Beralih ke wilayah lain, konsep Kang Pisman juga telah diterapkan oleh warga Kelurahan Sukaluyu hampir di seluruh RT dan RW sejak tahun yang sama tapi berbeda kondisinya. Seorang warga, Andian (32) mengatakan, masih banyak warga sekitar yang masih abai dengan pola pemilahan.

“Kita bisa lihat hampir di setiap sudut RT, tersedia tempat sampah khusus organik, anorganik, dan sampah B3. Tapi, masih banyak yang asal buang karena mungkin belum diaping penanganan terpadu atau edukasinya belum merata,” ungkapnya ketika dijumpai di Jalaprang.

Namun Andian mengakui bahwa kontrol terhadap penerapan Kang Pisman yang ditawarkan Pemkot Bandung semakin menurun sejak pagebluk berlangsung. Saat ini, sebagian besar warga masih mengandalkan pembuangan sampah menuju TPS-TPS terdekat.

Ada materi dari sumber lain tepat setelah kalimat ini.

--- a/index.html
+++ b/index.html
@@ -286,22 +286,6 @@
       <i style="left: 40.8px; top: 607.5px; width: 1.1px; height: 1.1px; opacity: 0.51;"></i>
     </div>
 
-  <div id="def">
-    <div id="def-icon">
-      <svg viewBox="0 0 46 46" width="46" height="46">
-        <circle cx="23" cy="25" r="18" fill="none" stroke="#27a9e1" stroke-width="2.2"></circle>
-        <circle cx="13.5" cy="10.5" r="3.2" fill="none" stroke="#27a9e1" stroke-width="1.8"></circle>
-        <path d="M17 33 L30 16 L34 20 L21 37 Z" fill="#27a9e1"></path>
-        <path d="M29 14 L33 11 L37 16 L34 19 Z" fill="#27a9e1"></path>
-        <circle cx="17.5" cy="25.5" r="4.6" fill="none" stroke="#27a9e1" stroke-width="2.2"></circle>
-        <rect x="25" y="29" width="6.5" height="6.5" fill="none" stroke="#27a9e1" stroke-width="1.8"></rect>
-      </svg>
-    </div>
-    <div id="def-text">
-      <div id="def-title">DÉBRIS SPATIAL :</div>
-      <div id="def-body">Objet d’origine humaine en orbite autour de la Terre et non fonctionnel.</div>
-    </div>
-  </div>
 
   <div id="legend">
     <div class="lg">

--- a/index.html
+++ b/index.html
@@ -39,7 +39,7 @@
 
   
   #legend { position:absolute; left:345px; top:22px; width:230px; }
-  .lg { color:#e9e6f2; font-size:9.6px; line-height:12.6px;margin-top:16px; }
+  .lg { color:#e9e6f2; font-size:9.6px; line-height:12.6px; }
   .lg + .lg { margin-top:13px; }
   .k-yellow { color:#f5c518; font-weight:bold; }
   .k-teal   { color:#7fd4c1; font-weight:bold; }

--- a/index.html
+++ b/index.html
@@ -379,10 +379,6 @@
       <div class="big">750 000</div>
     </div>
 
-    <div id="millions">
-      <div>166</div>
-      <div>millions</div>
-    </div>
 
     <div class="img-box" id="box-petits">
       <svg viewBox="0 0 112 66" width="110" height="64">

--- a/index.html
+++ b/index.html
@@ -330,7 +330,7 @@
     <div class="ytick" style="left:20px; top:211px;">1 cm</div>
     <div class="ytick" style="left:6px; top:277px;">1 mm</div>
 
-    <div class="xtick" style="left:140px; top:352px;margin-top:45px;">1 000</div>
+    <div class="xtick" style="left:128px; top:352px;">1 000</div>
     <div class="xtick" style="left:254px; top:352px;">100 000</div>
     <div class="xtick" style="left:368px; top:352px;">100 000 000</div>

Baca Juga: Data 5 Jenis Sampah Harian Terbanyak di Kota Bandung 2020, Sisa Makanan dan Plastik di Urutan Teratas
Solusi Krisis Sampah Kota Bandung bukan Arang RDF, tapi Revitalisasi TPS
Data Produksi Sampah Harian Kota Bandung 2009-2020, Total 22 Juta Meter Kubik

TPPAS Legok Nangka Belum Siap

Kota Bandung dan beberapa daerah di Bandung Raya selama ini membuang sampahnya ke TPA Sarimukti, Kabupaten Bandung Barat. TPA ini hanya mampu mampu menerima 1.200 ton sampah per hari. Sementara sampah dari Bandung Raya mencapai 2.000 ton per hari.

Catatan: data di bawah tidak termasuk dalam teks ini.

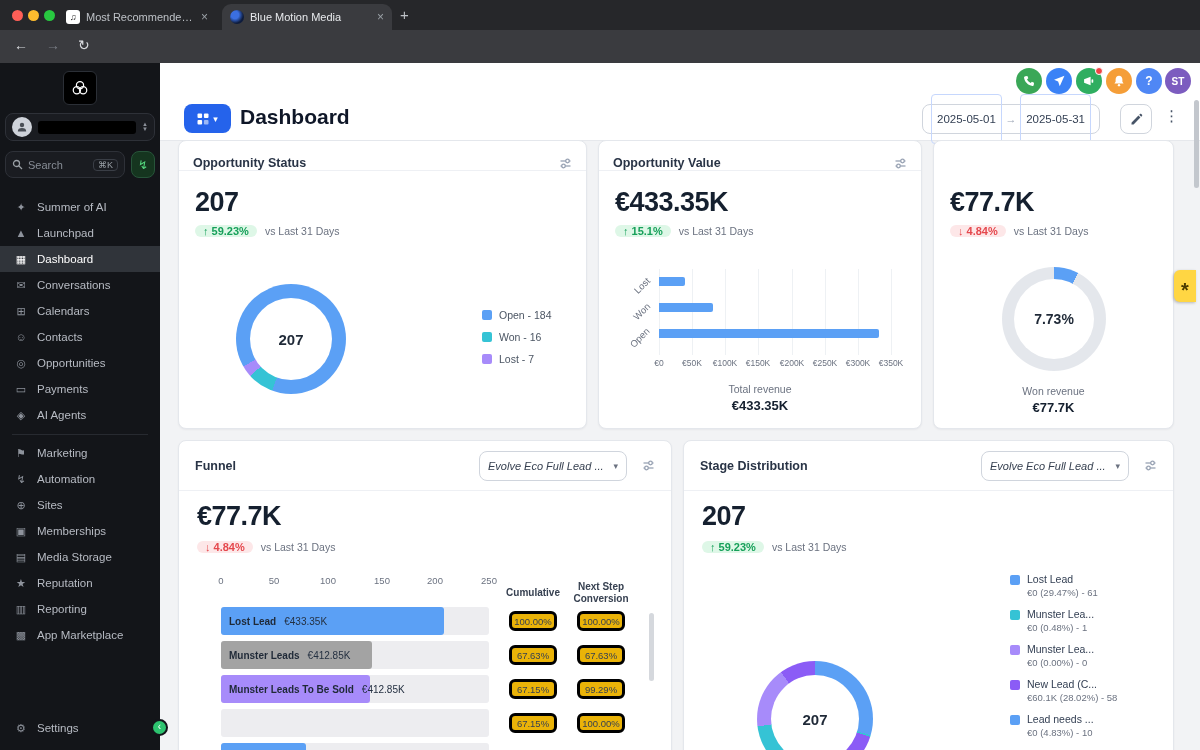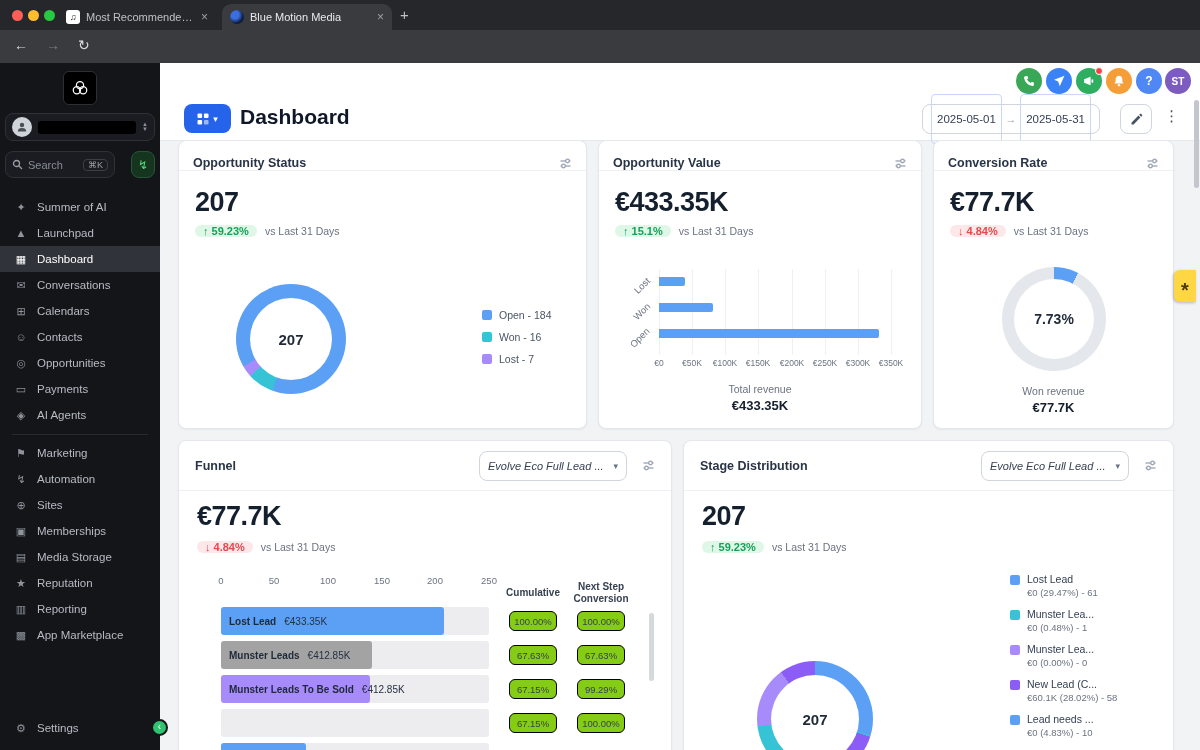--- a/index.html
+++ b/index.html
@@ -33,7 +33,7 @@
   .acct-av { width:20px; height:20px; border-radius:50%; background:#cfd3da; display:flex; align-items:center; justify-content:center; flex:0 0 auto; }
   .redact { flex:1; height:13px; background:#000; border-radius:3px; }
   .acct-chev { font-size:6px; line-height:5px; color:#8b9099; text-align:center; }
-  .srch { left:5px; top:88px; width:110px; height:27px; background:#1a1c21; border:1px solid #2e3138; border-radius:8px; display:flex; align-items:center; padding:0 6px; gap:5px; }
+  .srch { left:5px; top:88px; width:120px; height:27px; background:#1a1c21; border:1px solid #2e3138; border-radius:8px; display:flex; align-items:center; padding:0 6px; gap:5px; }
   .sph { flex:1; font-size:11px; color:#878d96; }
   .kbd { font-size:9px; color:#9aa0a6; border:1px solid #3a3e46; border-radius:4px; padding:0 4px; }
   .sgreen { left:131px; top:88px; width:24px; height:27px; background:#15351f; border:1px solid #27543a; border-radius:8px; color:#55d87e; display:flex; align-items:center; justify-content:center; font-size:12px; }

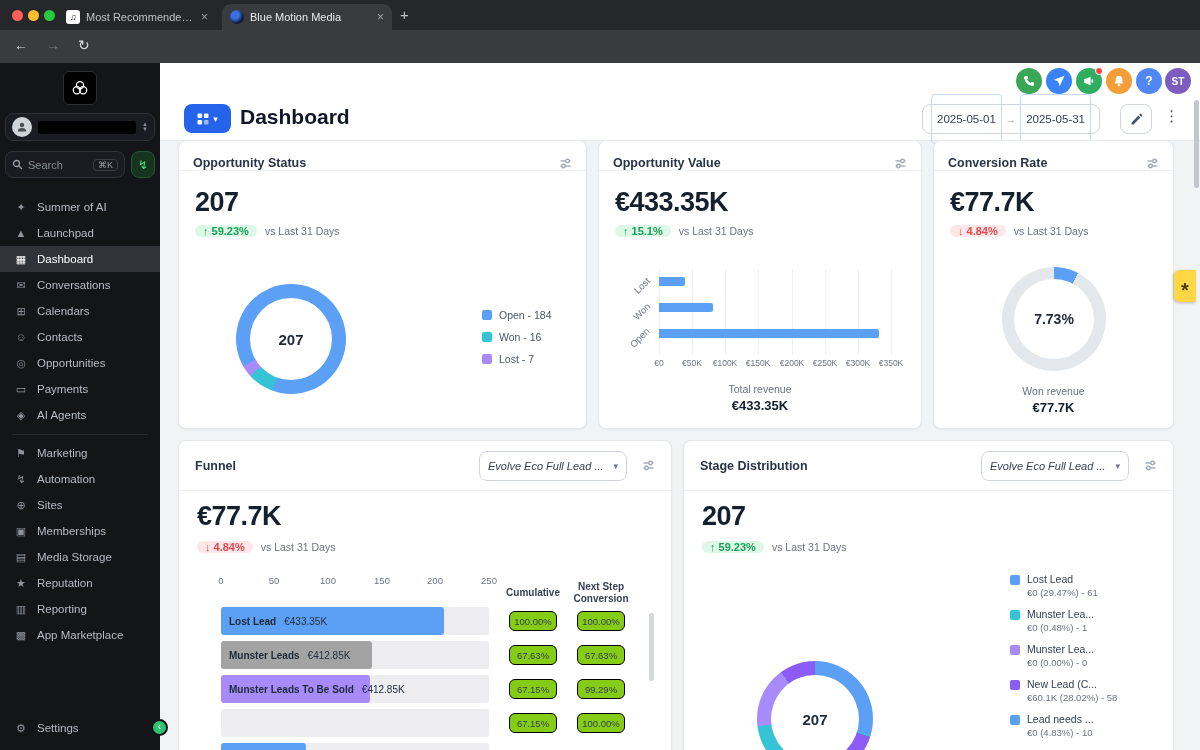--- a/index.html
+++ b/index.html
@@ -416,17 +416,6 @@
   </div>
 
   <div class="card abs" style="left:933px;top:140px;width:241px;height:289px">
-    <div class="ch">
-      <span class="ct">Conversion Rate</span>
-      <svg class="sliders" width="13" height="13" viewBox="0 0 13 13">
-          <g stroke="#98a2b3" stroke-width="1.3" fill="none">
-            <path d="M1.5 4 H11.5"></path>
-            <circle cx="8.5" cy="4" r="1.8" fill="#fff"></circle>
-            <path d="M1.5 9 H11.5"></path>
-            <circle cx="4.5" cy="9" r="1.8" fill="#fff"></circle>
-          </g>
-        </svg>
-    </div>
     <div class="big">€77.7K</div>
     <div class="drow" style="top:84px">
       <span class="pill down">↓ 4.84%</span>

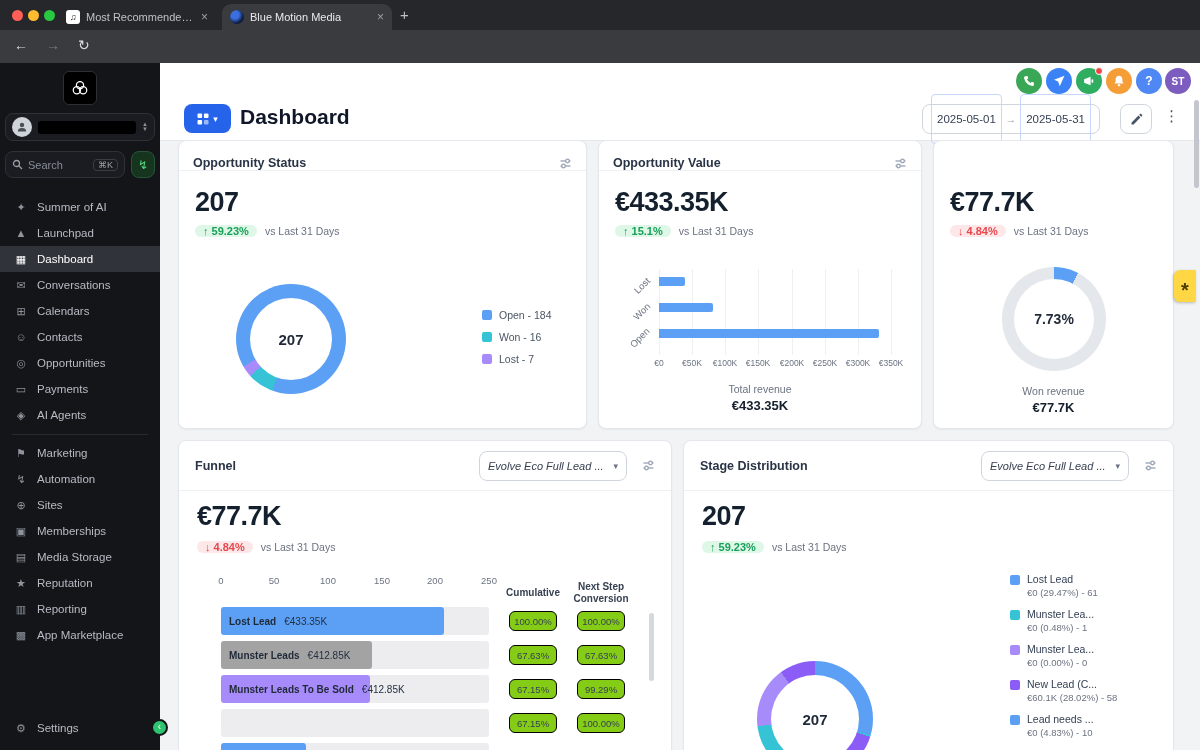--- a/index.html
+++ b/index.html
@@ -95,7 +95,7 @@
   .fname { font-size:10px; font-weight:700; color:#1f2937; }
   .famt { font-size:10px; color:#243041; }
   .fcolh { position:absolute; font-size:10px; font-weight:700; color:#374151; text-align:center; line-height:12px; }
-  .pbox { position:absolute; width:48px; height:20px; border:1px solid #000000; border-radius:6px; background:#84cc16; font-size:9.5px; color:#374151; display:flex; align-items:center; justify-content:center; }
+  .pbox { position:absolute; width:48px; height:20px; border:3px solid #000000; border-radius:6px; background:#eab308; font-size:9.5px; color:#374151; display:flex; align-items:center; justify-content:center; }
   .fsb { position:absolute; left:470px; top:172px; width:5px; height:68px; background:#d5d8dd; border-radius:3px; }
   .sleg { position:absolute; left:326px; top:132px; display:flex; flex-direction:column; gap:10px; }
   .sli { display:flex; gap:7px; }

Kabar buruknya, TPA Sarimukti akan ditutup pada 2023. Di sisi lain, Kota Bandung ditargetkan bisa mewujudkan kota bersih pada 2022 mendatang. Alih-alih menjadi kota bersih, Bandung justru terancam lautan sampah jika tidak ada upaya agresif mengurangi produksi sampahnya.

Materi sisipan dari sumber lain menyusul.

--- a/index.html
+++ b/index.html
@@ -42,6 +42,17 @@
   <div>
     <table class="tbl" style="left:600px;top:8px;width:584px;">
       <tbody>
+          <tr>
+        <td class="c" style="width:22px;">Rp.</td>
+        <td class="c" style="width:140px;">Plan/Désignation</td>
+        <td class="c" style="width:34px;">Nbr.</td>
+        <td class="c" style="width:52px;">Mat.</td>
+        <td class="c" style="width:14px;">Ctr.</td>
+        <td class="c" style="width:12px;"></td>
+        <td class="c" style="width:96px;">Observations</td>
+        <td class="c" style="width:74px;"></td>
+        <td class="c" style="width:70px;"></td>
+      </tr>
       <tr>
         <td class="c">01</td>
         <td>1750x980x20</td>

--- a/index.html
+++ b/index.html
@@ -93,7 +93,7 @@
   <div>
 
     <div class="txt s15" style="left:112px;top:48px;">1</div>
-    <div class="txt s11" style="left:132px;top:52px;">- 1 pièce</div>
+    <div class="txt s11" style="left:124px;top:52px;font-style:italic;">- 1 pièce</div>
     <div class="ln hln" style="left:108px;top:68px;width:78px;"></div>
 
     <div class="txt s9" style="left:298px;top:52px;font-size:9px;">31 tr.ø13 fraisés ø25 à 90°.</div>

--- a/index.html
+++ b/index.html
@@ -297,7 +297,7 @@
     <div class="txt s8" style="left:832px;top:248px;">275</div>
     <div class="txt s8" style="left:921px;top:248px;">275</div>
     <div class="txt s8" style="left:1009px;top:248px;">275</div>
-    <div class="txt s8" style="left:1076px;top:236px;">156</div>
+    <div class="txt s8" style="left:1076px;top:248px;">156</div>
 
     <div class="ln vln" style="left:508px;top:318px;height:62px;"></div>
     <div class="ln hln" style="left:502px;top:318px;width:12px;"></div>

Kepala Seksi Kerja Sama Teknis Operasional DLHK Kota Bandung, Deti Yulianti mengatakan, tumpukan sampah di Kota Bandung mencapai 1.600 ton setiap harinya dengan rata-rata sekitar 82 persen diangkut ke TPA. Ia menargetkan tahun depan jumlahnya bisa ditekan hingga 70 persen.

"Kalau Kota Bandung tidak bisa mengurangi sampah maka potensi kota lautan sampah bisa saja terjadi," katanya dalam siaran pers, Kamis (25/11/21).

Rencananya sampah di Kota Bandung bakal segera dibuang ke Tempat Pengolahan dan Pemrosesan Akhir Sampah (TPPAS) Legok Nangka yang berlokasi di Jalan Raya Nagreg, Citaman. Kota Bandung dituntut untuk menekan jumlah volume pengangkutan sampah menuju lokasi tersebut hingga 24 persen.

Sementara itu, kondisi TPPAS Legok Nangka terpantau sepi tanpa kegiatan. Menurut Kepala Desa Citaman, Yayan Heryana, lokasi tersebut diproyeksikan baru bakal bakal beroperasi pada tahun 2023 seuai arahan Gubernur Jawa Barat, Ridwan Kamil.

“Belum (beroperasi), mungkin paling cepat baru bisa tahun depan. Tapi, patokan kita menunggu arahan Pak Gubernur,” jelasnya kepada Bandungbergerak.id, Jumat (26/11/2021).

Diketahui, TPPAS Legok Nangka memiliki luas lahan mencapai 82,5 hektar dan diperkirakan memiliki daya tampung hingga lebih dari 2.000 ton. Ada 6 wilayah yang akan mengangkut sampahnya menuju lokasi tersebut, antara lain Kota Bandung, Kabupaten Bandung, Kabupaten Bandung Barat, Kota Cimahi, Kota Sumedang, dan Kabupaten Garut.